Legislators avoid fiscal cliff, delay sequester process
WASHINGTON, Jan. 2, 2013 - Congress has avoided the fiscal cliff, but Pentagon Press Secretary George Little called on the body to continue efforts to permanently eliminate the threat of sequestration.
The House of Representatives passed a Senate proposal that avoided the fiscal cliff last night. Defense Secretary Leon E. Panetta is pleased Congress acted, Little said, but notes there is more work to be done.

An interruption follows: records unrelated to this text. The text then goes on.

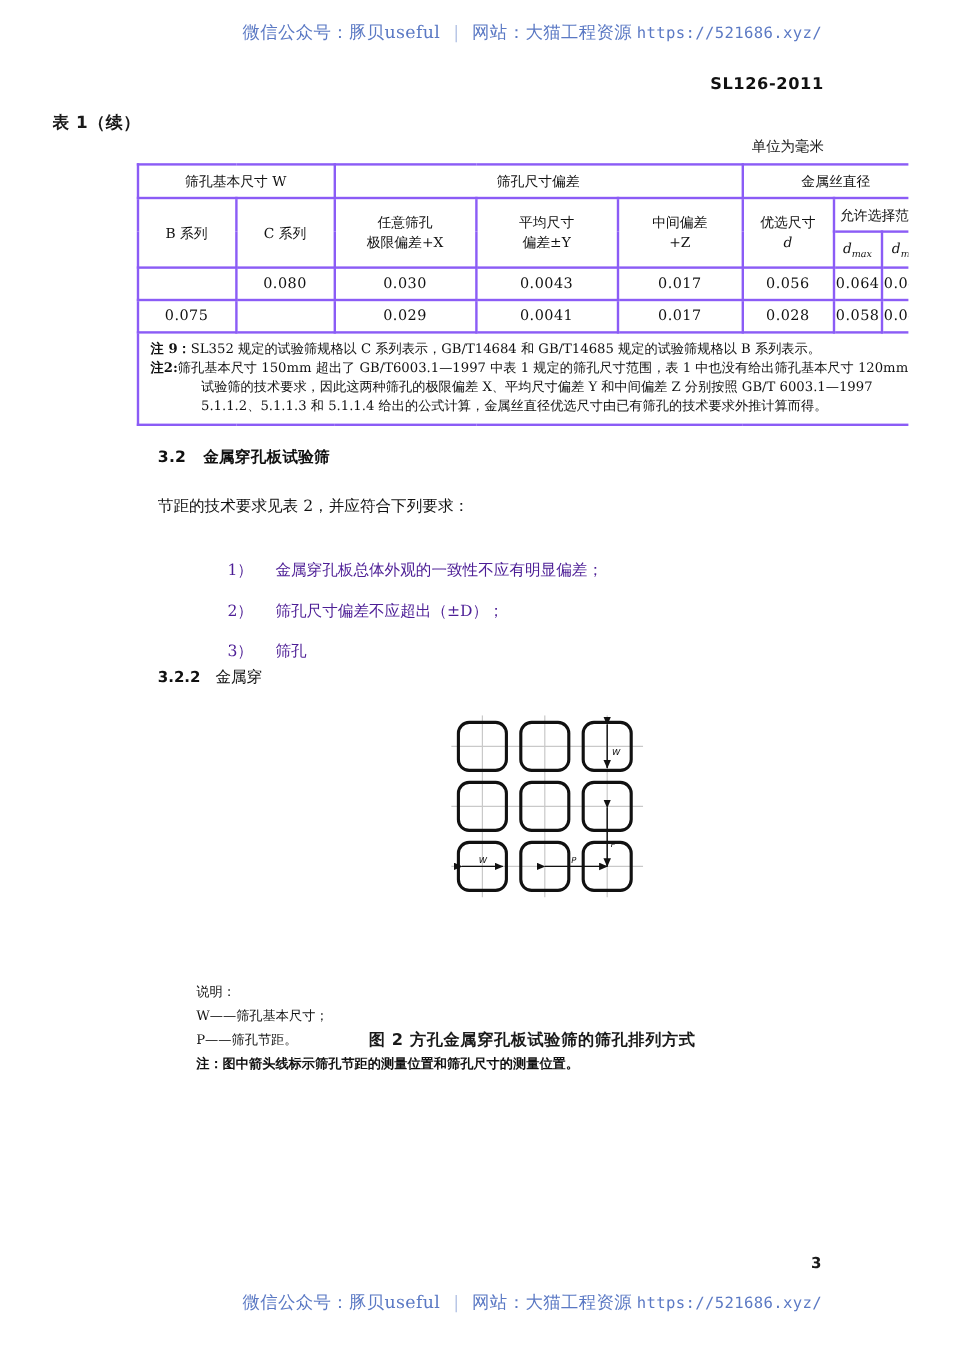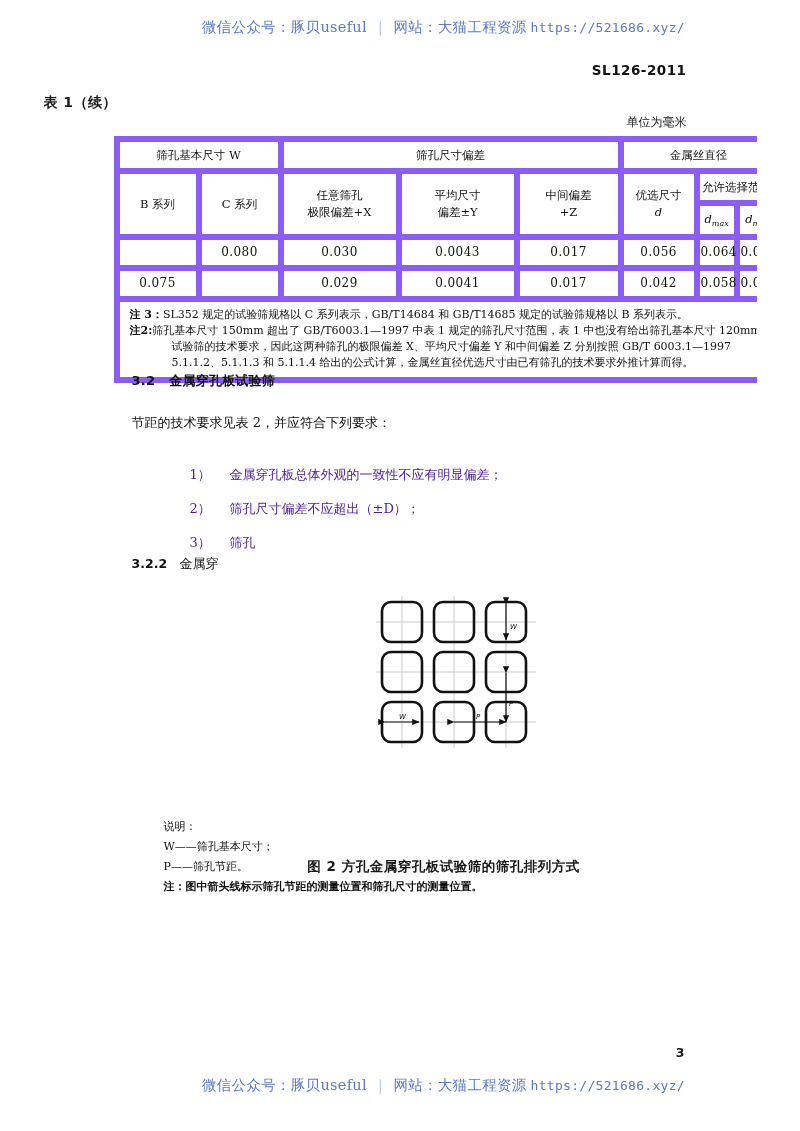--- a/index.html
+++ b/index.html
@@ -85,21 +85,21 @@
     width: 660px;
   }
   table.spec {
     border-collapse: collapse;
     width: 660px;
     table-layout: fixed;
     font-size: 11.5px;
     font-family: "DejaVu Serif", "Liberation Serif", serif;
   }
   table.spec th, table.spec td {
-    border: 6px solid #8b5cf6;
+    border: 2px solid #8b5cf6;
     text-align: center;
     vertical-align: middle;
     padding: 2px 1px;
     font-weight: normal;
     line-height: 1.45;
     color: #111;
   }
   table.spec th.h1 { height: 22px; }
   table.spec th.h2 { height: 46px; }
   table.spec td.val { height: 21px; font-size: 12px; letter-spacing: 0.4px; }
@@ -254,28 +254,28 @@
           <td class="val">0.056</td>
           <td class="val">0.064</td>
           <td class="val">0.048</td>
         </tr>
         <tr>
           <td class="val">0.075</td>
           <td class="val"></td>
           <td class="val">0.029</td>
           <td class="val">0.0041</td>
           <td class="val">0.017</td>
-          <td class="val">0.042</td>
+          <td class="val">0.028</td>
           <td class="val">0.058</td>
           <td class="val">0.043</td>
         </tr>
         <tr>
           <td class="notes-cell" colspan="8">
             <div class="note-line">
-              <span class="note-lbl">注 3：</span><span>SL352 规定的试验筛规格以 C 系列表示，GB/T14684 和 GB/T14685 规定的试验筛规格以 B 系列表示。</span>
+              <span class="note-lbl">注 9：</span><span>SL352 规定的试验筛规格以 C 系列表示，GB/T14684 和 GB/T14685 规定的试验筛规格以 B 系列表示。</span>
             </div>
             <div class="note-line">
               <span class="note-lbl">注2:</span><span>筛孔基本尺寸 150mm 超出了 GB/T6003.1—1997 中表 1 规定的筛孔尺寸范围，表 1 中也没有给出筛孔基本尺寸 120mm</span>
             </div>
             <div class="note-line note-ind">试验筛的技术要求，因此这两种筛孔的极限偏差 X、平均尺寸偏差 Y 和中间偏差 Z 分别按照 GB/T 6003.1—1997</div>
             <div class="note-line note-ind2">5.1.1.2、5.1.1.3 和 5.1.1.4 给出的公式计算，金属丝直径优选尺寸由已有筛孔的技术要求外推计算而得。</div>
           </td>
         </tr>
       </tbody>
     </table>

Had Congress not acted, sequestration -- taking an additional $500 billion from the DOD budget -- would have kicked in. The legislation passed yesterday delays that process for two months. Panetta hopes that within that time Congress can find a way to end sequestration once and for all, Little said. If not, sequestration will trigger automatically, leaving little time to make the required cuts.
"While we have whistled by this fiscal cliff, we need to keep our eye on the ball and make sure sequestration does not take effect, ever," Little said.
Little emphasized that the threat of sequestration still hangs over the department.
"It is very important that we avoid sequester permanently," he said. "This can't be a situation where we delay every two months. The specter of sequestration -- of guns to the head -- none of that is anything that we welcome. We hope to avoid it at all costs."
Panetta has repeatedly stressed that sequestration would be devastating to national defense.
The department was preparing for the worst, Little said. If sequestration were triggered, he said, DOD would try to make monetary reductions via furloughs rather than in reductions in force.
"We were prepared to do the prudent thing and tell our civilian workforce that many of them might face some kind of furlough if sequestration had taken effect," Little said.
"Our first assumption is we are not going to try to punish a small group of civilian employees by firing them because Congress can't do its job," he said. "Furlough is the preferred course of action."
The potential for furloughs shows that sequestration isn't just some abstract circumstance affecting only dollars and decimal points, he said.
"This is something that will have an impact on real people, doing real work and on real missions in the department," Little said.
The deal that Congress reached is likely to have some effect on the fiscal 2013 defense budget and for planning for the fiscal 2014 budget, Little said. DOD officials are waiting for guidance on this from the Office of Management and Budget, he added.